L’ISF ne doit pas mourir !

La taxation des revenus est en réalité très peu progressive.

Liêm Hoang-Ngoc  • 4 décembre 2014 abonné·es

Touché par les déclarations d’amour du Premier ministre, le président du Medef réclame désormais la suppression de l’ISF. Or, l’ISF est loin d’être un impôt imbécile, parce qu’il taxe le stock de patrimoine. Thomas Piketty montre comment la croissance du rendement du capital, plus rapide que celle du PIB, s’est accompagnée d’une augmentation des inégalités de revenus, ayant accentué les inégalités de patrimoine. L’Insee indique que les 10 % les plus riches détiennent 48 % du patrimoine des ménages, et que les 1 % les plus riches en détiennent 17 %. Même en cas de révolution fiscale, le taux effectif de l’impôt sur le revenu ne peut taxer l’intégralité du revenu des riches. Sans impôt sur le patrimoine, un important flux de revenus après impôts viendrait incessamment alimenter le stock de patrimoine, lequel grossirait indéfiniment et se concentrerait entre des mains toujours moins nombreuses.

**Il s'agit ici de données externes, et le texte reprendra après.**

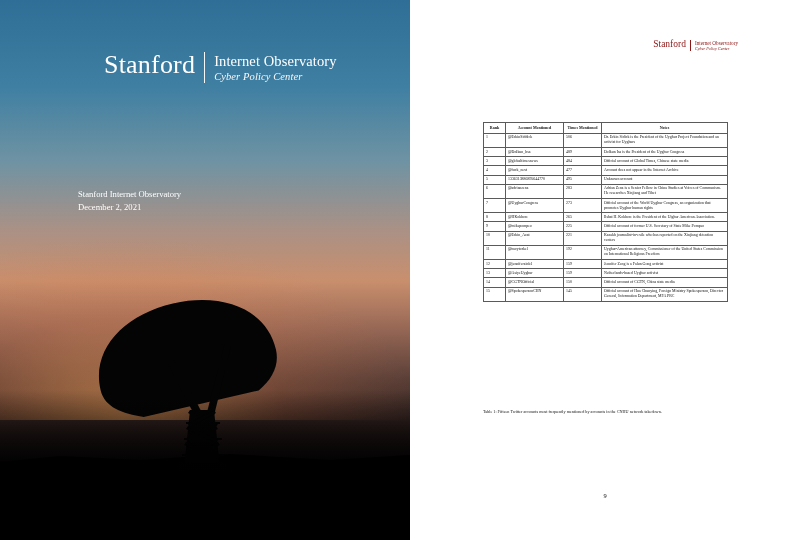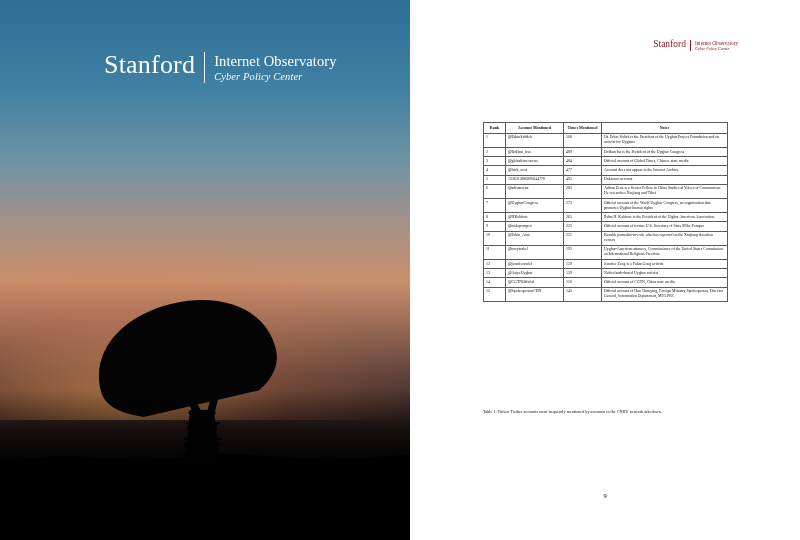"Stanford Internet Observatory" div { html: none -> <div>Stanford Internet Observatory</div> }
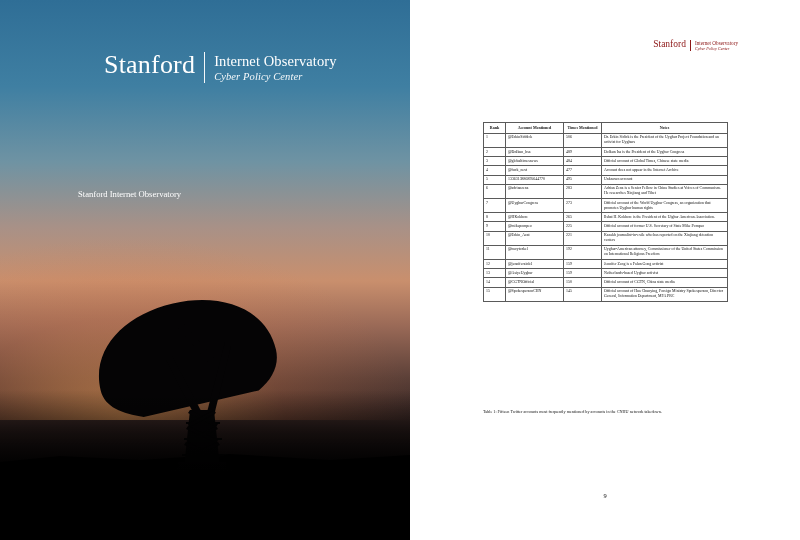"December 2, 2021" div { html: none -> <div>December 2, 2021</div> }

Actuellement, le fait est que les flux des revenus que perçoivent les plus aisés ne font en aucun cas l’objet d’une taxation confiscatoire. Selon l’Insee, le taux d’effort des ménages, qui rapporte la totalité des impôts payés (IR, CSG, cotisations sociales, TVA, etc.) à leur revenu disponible, est en moyenne de 18 % pour les 10 % les plus pauvres, de 23,8 % pour les 10 % les plus riches et de 25 % pour les très hauts revenus. La taxation des revenus est en réalité très peu progressive. L’impôt sur le revenu, seul impôt progressif sur les flux, ne représente que 17 % des recettes de l’État et 2 % du PIB. En revanche, le poids des impôts indirects est important. La TVA, l’impôt le plus injuste, représente ainsi 51 % des recettes de l’État, et la TIPP environ 8 %. Enfin, les contributions et cotisations finançant la Sécurité sociale ne sont pas progressives, mais proportionnelles, tout comme la TVA. Les cotisations sont plafonnées.

En l’état, l’ISF est imparfait parce qu’il frappe les millionnaires plutôt que les milliardaires. « L’outil de travail » et les œuvres d’art en sont exclus. Son produit n’a pas dépassé 4,4 milliards en 2013. L’ISF est en réalité un super-impôt foncier qui existe aussi dans les autres pays sous une autre dénomination. Contrairement à une idée répandue, la proportion des évadés fiscaux redevables de l’ISF est restée stable depuis quinze ans. La proportion de départs ne représente que 0,12 % des redevables à l’ISF. Et un tiers de ces évadés sont revenus en France. Le patrimoine imposable délocalisé ne représente que 0,32 % du patrimoine total et les pertes de recettes ne représentent que 0,63 % des sommes collectées.

C’est désormais « open bar » ! Pierre Gattaz a compris que le putsch idéologique réalisé par l’exécutif permettait au patronat de s’attaquer à tous les totems : le code du travail, les seuils sociaux, les 35 heures, le salaire minimum, les allocations-chômage et désormais l’ISF. Cette campagne prépare d’ores et déjà les esprits. De retour aux affaires en 2017, la droite détricotera les mailles de l’État social que le général de Gaulle avait pourtant contribué à édifier. Plus que jamais, la gauche ne doit pas mourir [^2] !

[^2]: Liêm Hoang-Ngoc est coauteur de La gauche ne doit pas mourir, éd. LLL.

Chaque semaine, nous donnons la parole à des économistes hétérodoxes dont nous partageons les constats… et les combats. Parce que, croyez-le ou non, d’autres politiques économiques sont possibles.